Regret

You know it's bad when the simple act of buying a birthday cake mix makes you cry. Who knew that would be a slippery slope?

I went grocery shopping tonight, came home in a foul mood, took the laptop into my room and the next thing I know I'm waking up in the dark, curled around a pillow. No dinner for anyone, no goodnights, no matter. The kids were probably better off letting me sleep but how sad is it that they would just accept this as normal? This is how it goes alone.

No, it's not my birthday, specifically. It's another holiday/milestone/celebration where I have to work hard to make it special, where I have to remind everyone what day it is, where I have to make my own party and along the way I make everyone miserable. I'm tired of it. I'm not saying anything to the kids or my mom and, yes, if it gets ignored I'll be mad but at least I won't have any broken expectations. The cake won't taste any good alone anyway.

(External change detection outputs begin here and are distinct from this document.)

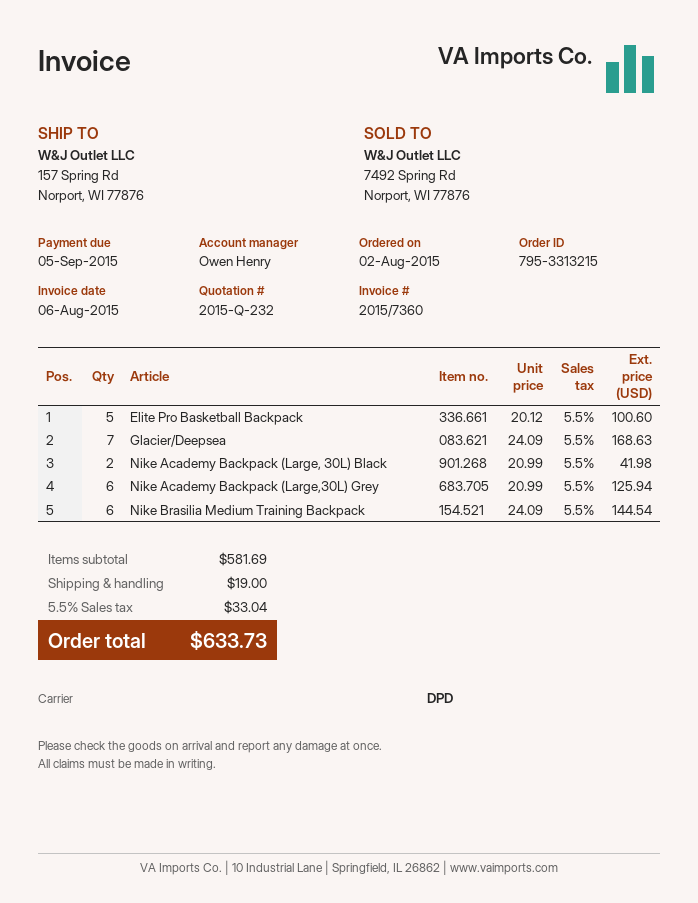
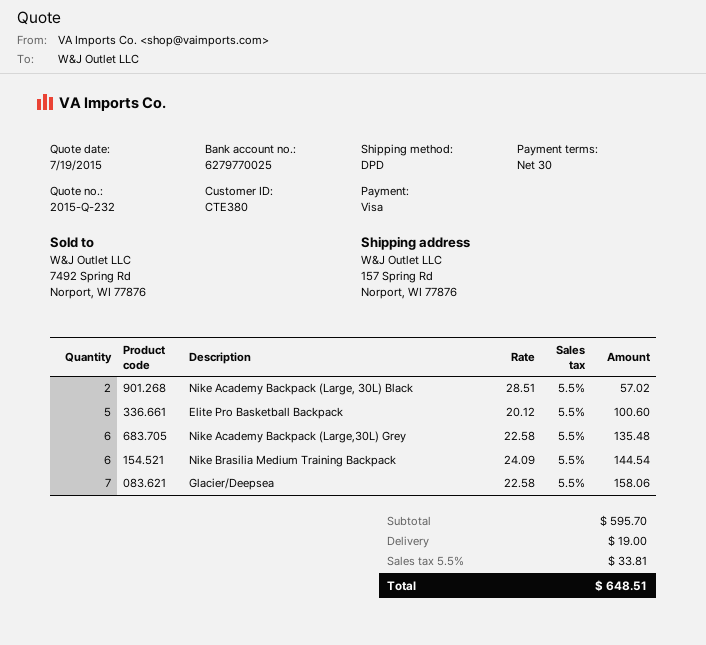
Glacier/Deepsea: 7 x 24.09 = 168.63 -> 7 x 22.58 = 158.06
Nike Academy Backpack (Large, 30L) Black: 2 x 20.99 = 41.98 -> 2 x 28.51 = 57.02
Nike Academy Backpack (Large,30L) Grey: 6 x 20.99 = 125.94 -> 6 x 22.58 = 135.48
subtotal: 581.69 -> 595.70
tax: 5.5% = 33.04 -> 5.5% = 33.81
total: 633.73 -> 648.51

It's not like it matters to anyone but me.


UPDATE: Above funk could be partly attributed to the raging bluckies I woke up with on Thursday. Sore throat, raw voice, headache ... darn allergies. Not saying I'm not still suffering from a bit of withdrawl after a wonderful week with T but I'm trying to keep my mood in check. I was afraid I had slipped into something bad there but it looks like it'll smooth out.